[BRIEF]
Print every record below exactly as it stands, but leave out the pictures.
━━━━━ DATA TO USE ━━━━━
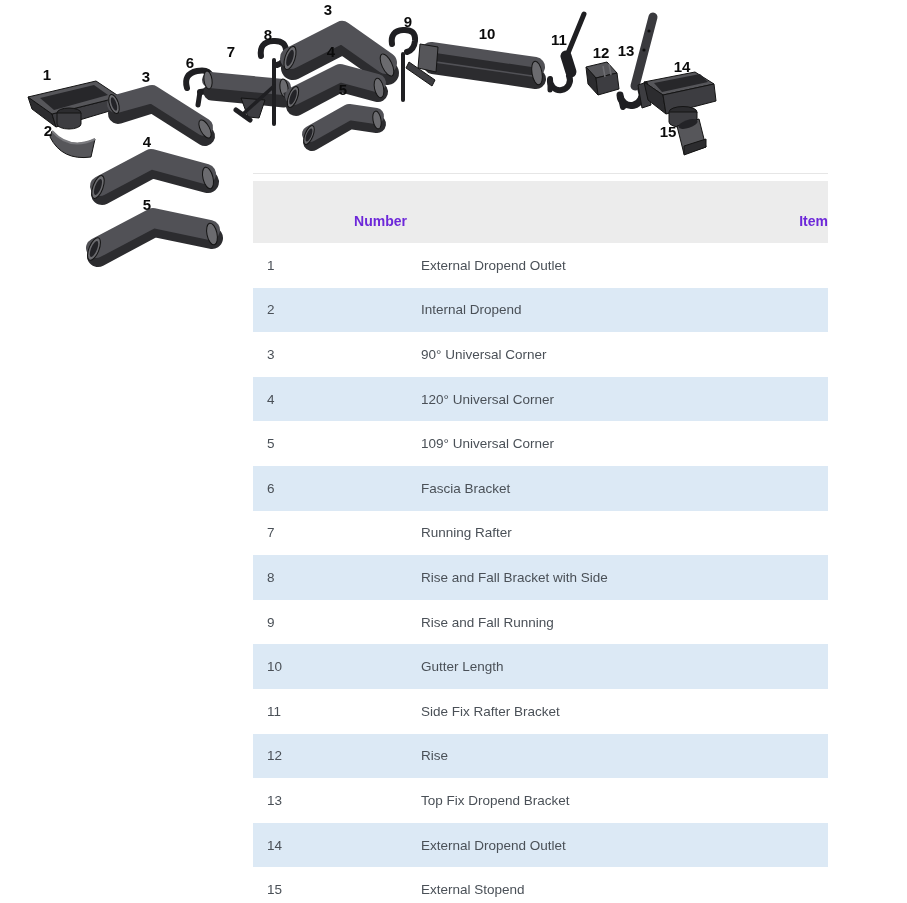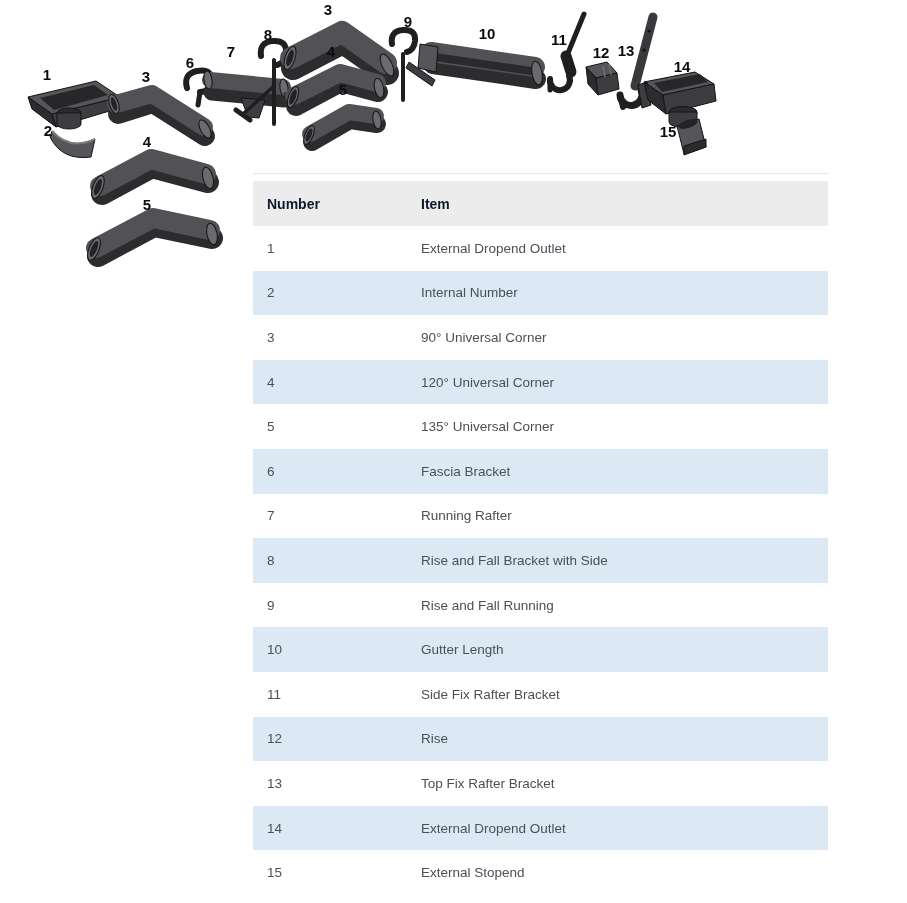--- a/index.html
+++ b/index.html
@@ -22,8 +22,8 @@
   table.parts-table{position:absolute;left:253px;top:181px;width:575px;border-collapse:collapse;
         table-layout:fixed;font-size:13.5px;color:#4a5057;}
   table.parts-table col.col-number{width:154px;}
-  table.parts-table th{height:45px;background:#ececec;font-size:14px;font-weight:bold;color:#0f172a;
-        text-align:left;vertical-align:middle;padding:0 0 0 14px;}
+  table.parts-table th{height:45px;background:#ececec;font-size:14px;font-weight:bold;color:#6d28d9;
+        text-align:right;vertical-align:middle;padding:17px 0 0 14px;}
   table.parts-table td{height:44.6px;vertical-align:middle;padding:0 0 0 14px;}
   table.parts-table tbody tr:nth-child(even){background:#dce9f5;}
 </style>

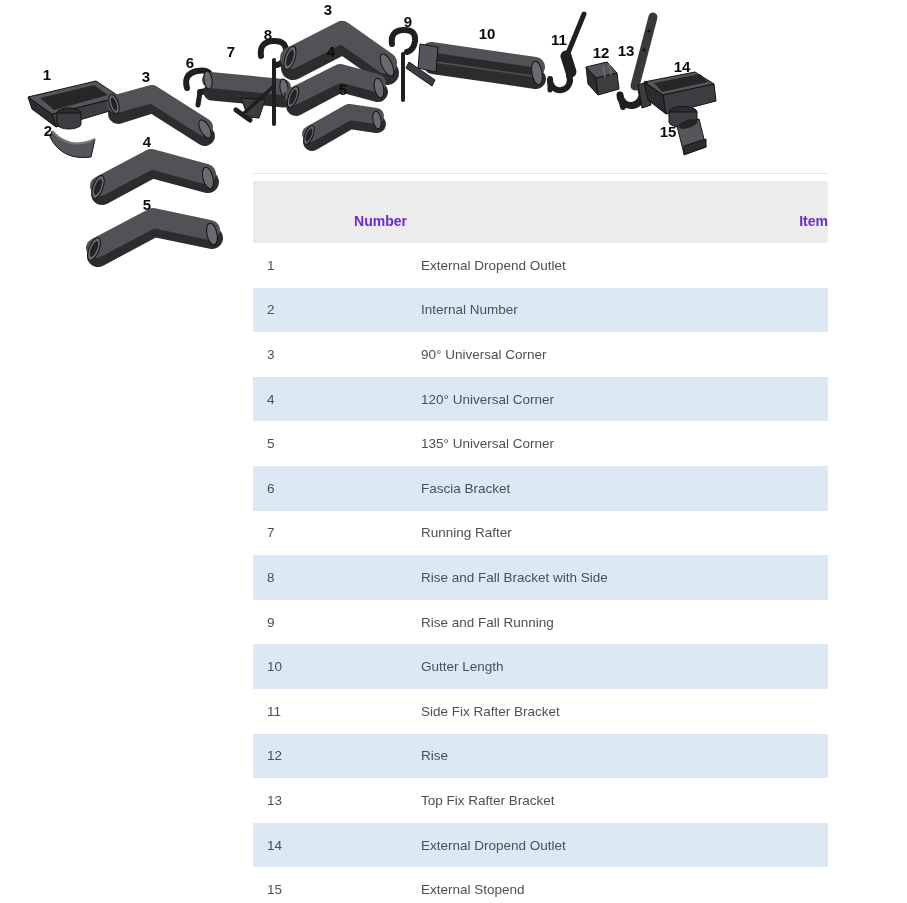--- a/index.html
+++ b/index.html
@@ -210,7 +210,7 @@
     </tr>
         <tr>
       <td>2</td>
-      <td>Internal Number</td>
+      <td>Internal Dropend</td>
     </tr>
         <tr>
       <td>3</td>

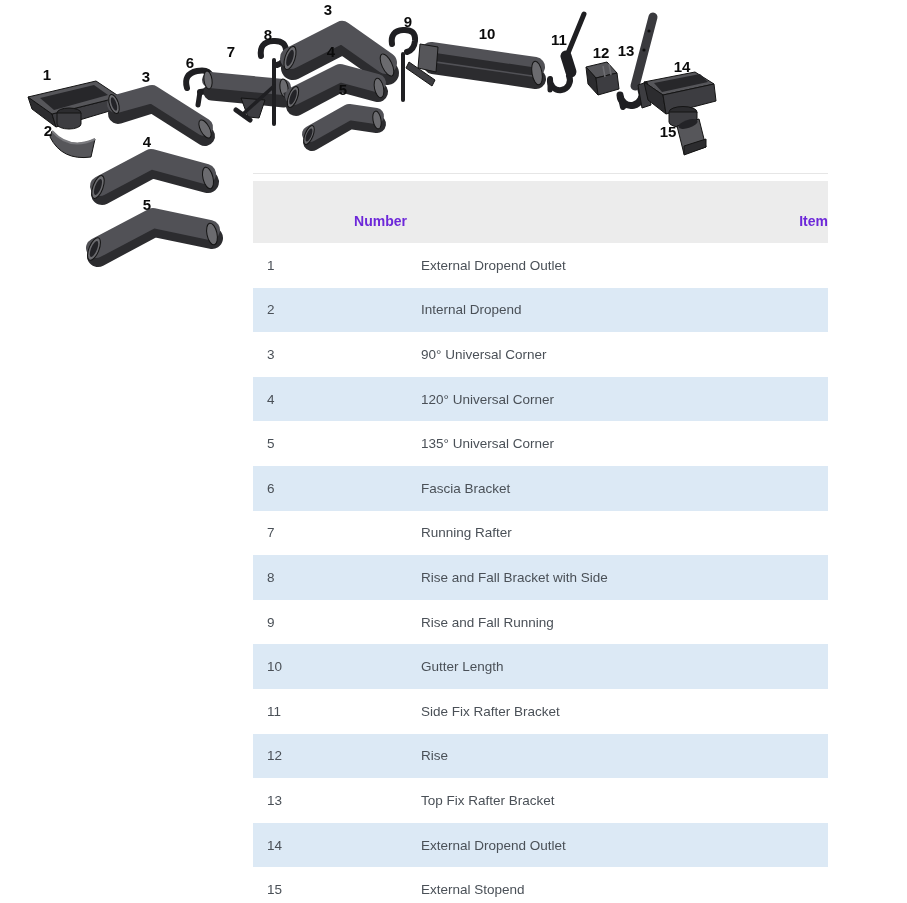--- a/index.html
+++ b/index.html
@@ -222,7 +222,7 @@
     </tr>
         <tr>
       <td>5</td>
-      <td>135° Universal Corner</td>
+      <td>109° Universal Corner</td>
     </tr>
         <tr>
       <td>6</td>

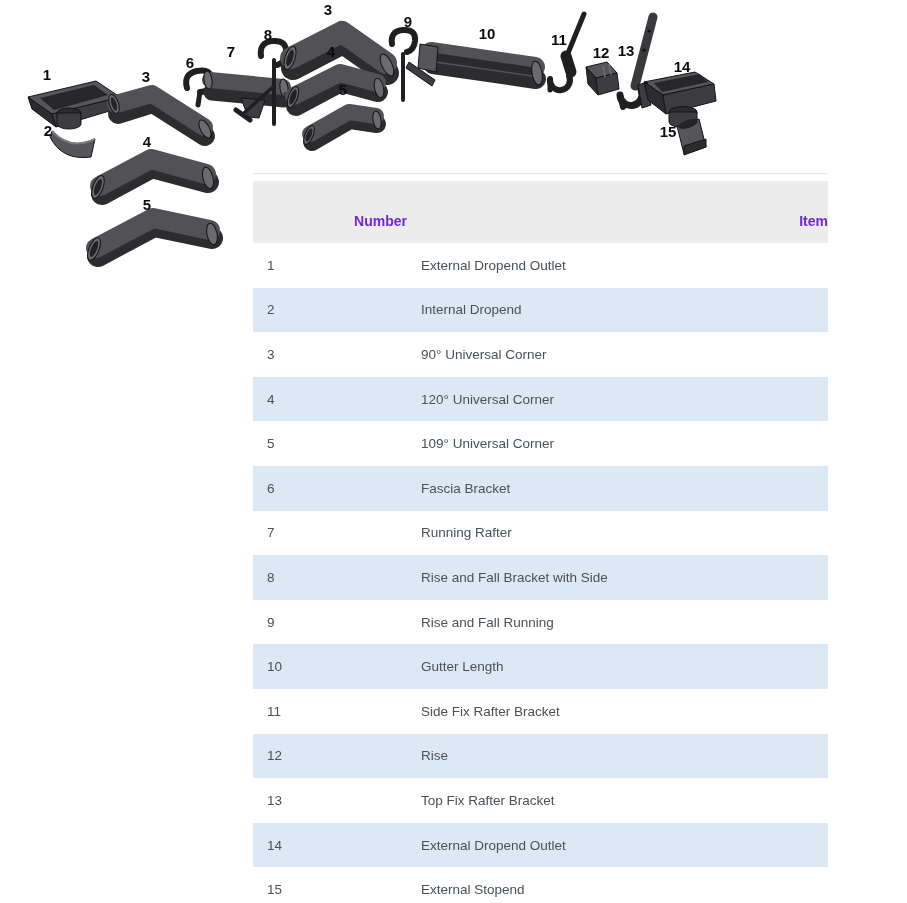--- a/index.html
+++ b/index.html
@@ -254,7 +254,7 @@
     </tr>
         <tr>
       <td>13</td>
-      <td>Top Fix Rafter Bracket</td>
+      <td>Top Fix Dropend Bracket</td>
     </tr>
         <tr>
       <td>14</td>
━━━━━
[YOUR SOLUTION]
--- a/index.html
+++ b/index.html
@@ -22,8 +22,8 @@
   table.parts-table{position:absolute;left:253px;top:181px;width:575px;border-collapse:collapse;
         table-layout:fixed;font-size:13.5px;color:#4a5057;}
   table.parts-table col.col-number{width:154px;}
-  table.parts-table th{height:45px;background:#ececec;font-size:14px;font-weight:bold;color:#0f172a;
-        text-align:left;vertical-align:middle;padding:0 0 0 14px;}
+  table.parts-table th{height:45px;background:#ececec;font-size:14px;font-weight:bold;color:#6d28d9;
+        text-align:right;vertical-align:middle;padding:17px 0 0 14px;}
   table.parts-table td{height:44.6px;vertical-align:middle;padding:0 0 0 14px;}
   table.parts-table tbody tr:nth-child(even){background:#dce9f5;}
 </style>

--- a/index.html
+++ b/index.html
@@ -210,7 +210,7 @@
     </tr>
         <tr>
       <td>2</td>
-      <td>Internal Number</td>
+      <td>Internal Dropend</td>
     </tr>
         <tr>
       <td>3</td>

--- a/index.html
+++ b/index.html
@@ -222,7 +222,7 @@
     </tr>
         <tr>
       <td>5</td>
-      <td>135° Universal Corner</td>
+      <td>109° Universal Corner</td>
     </tr>
         <tr>
       <td>6</td>

--- a/index.html
+++ b/index.html
@@ -254,7 +254,7 @@
     </tr>
         <tr>
       <td>13</td>
-      <td>Top Fix Rafter Bracket</td>
+      <td>Top Fix Dropend Bracket</td>
     </tr>
         <tr>
       <td>14</td>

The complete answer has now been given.